The advent of molecular biology in the 1980s and progress on the Human Genome Project in the 1990s, gave rise to the need for a DNA sequencer capable of decoding base pairs of large quantities of DNA with a high degree of precision and speed. The first DNA sequencers, known as"slab gel" sequencers, consisted of a gel substance sandwiched between two flat panels of glass through which DNA fragments were migrated via electrophoresis. Capillary array DNA sequencers, where DNA fragments undergo electrophoretic migration through narrow, gel-filled glass capillaries, were also developed. Both these early types of DNA sequencers were marred by poor fluorescence detection and inefficiency, requiring a laser to be directly beamed sequentially through each capillary in the array.
Through a number of technological innovations leading to the "Sheath-flow" technique, Dr. Kambara achieved across-the-board improvements in the functionality of the device. These innovations were particularly vital in preventing the scattering of laser light irradiated across the surface of the array, the most vexing issue surrounding parallel analysis in capillary arrays at the time. With this technique, Dr. Kambara succeeded in simultaneously detecting fluorescence in an array of 96 capillaries, while raising the sensitivity of fluorescence detection by more than an order of magnitude. Analytical precision was then vastly increased by fully automating control of the entire process.
Capillary Array DNA Sequencer using multiple Sheath-flow method
Dr. Kambara further discovered that the process could be sped-up by removing much of the heat arising from the electric field used in DNA analysis by adjusting the diameter of, and the distance between individual capillaries, and by air cooling the capillary walls. The end result was a high-throughput capillary array DNA sequencer with a functional capacity nearly 20 to 30 times that of previous devices.

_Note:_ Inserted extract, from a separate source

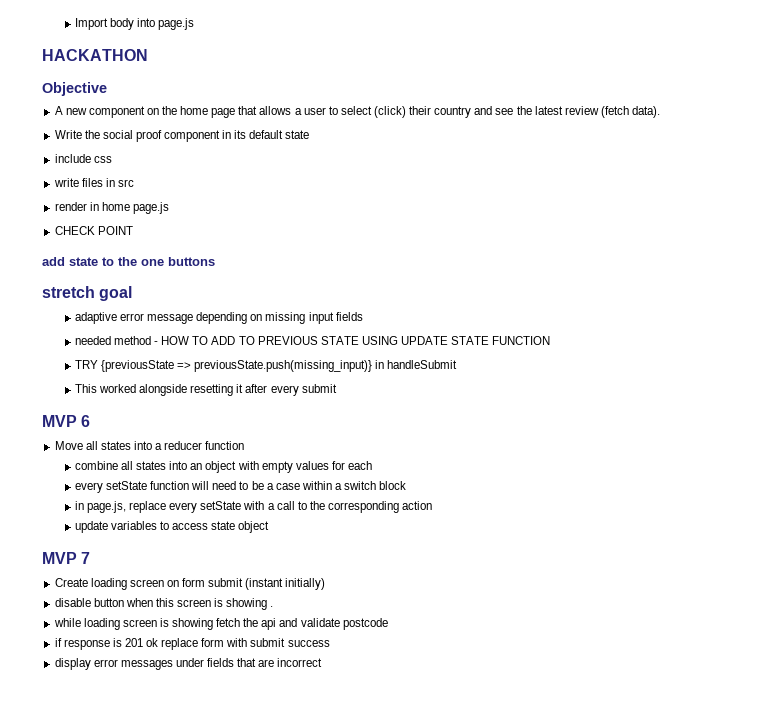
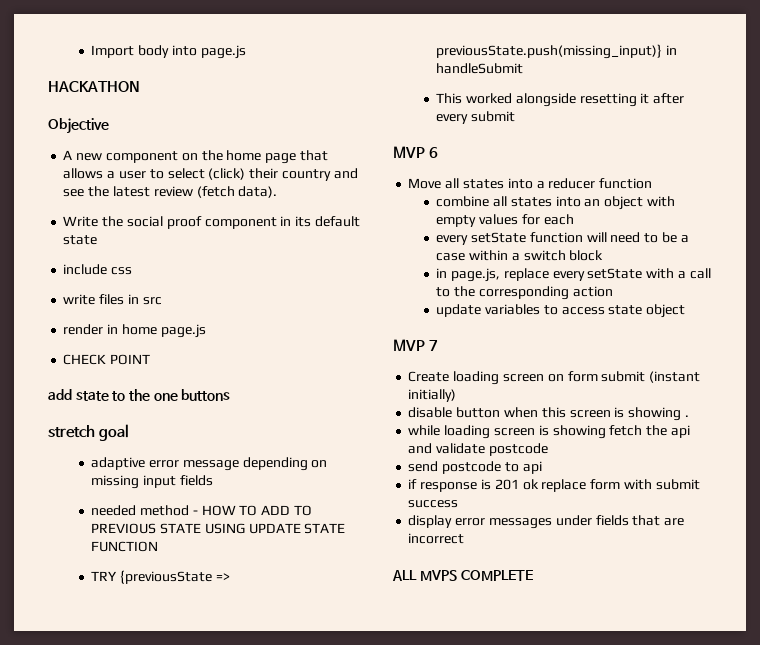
+ send postcode to api
+ ALL MVPS COMPLETE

This revolutionary device was soon drafted for use in the Human Genome Project, where it led to groundbreaking results. To make the device viable for use in ordinary research laboratories, Dr. Kambara also developed a "Multiple-Focusing Irradiation" technique that further simplified construction of the sequencer. This new design not only improved device control and maintenance, but made low-cost capillary array DNA sequencers well suited to general purpose tasks a reality.
Development of this latest DNA sequencer has resulted in a fully automated method for decoding DNA base pairs with a level of fluorescence detection sensitivity and throughput capacity more than an order of magnitude higher than previous devices.
Aside from its decisive contribution to the Human Genome Project, this new sequencer is encouraging the advancement of new research in biology and biochemistry, as well as the development of scientific technology in pharmacology, medicine and other research fields utilizing applied genomic data.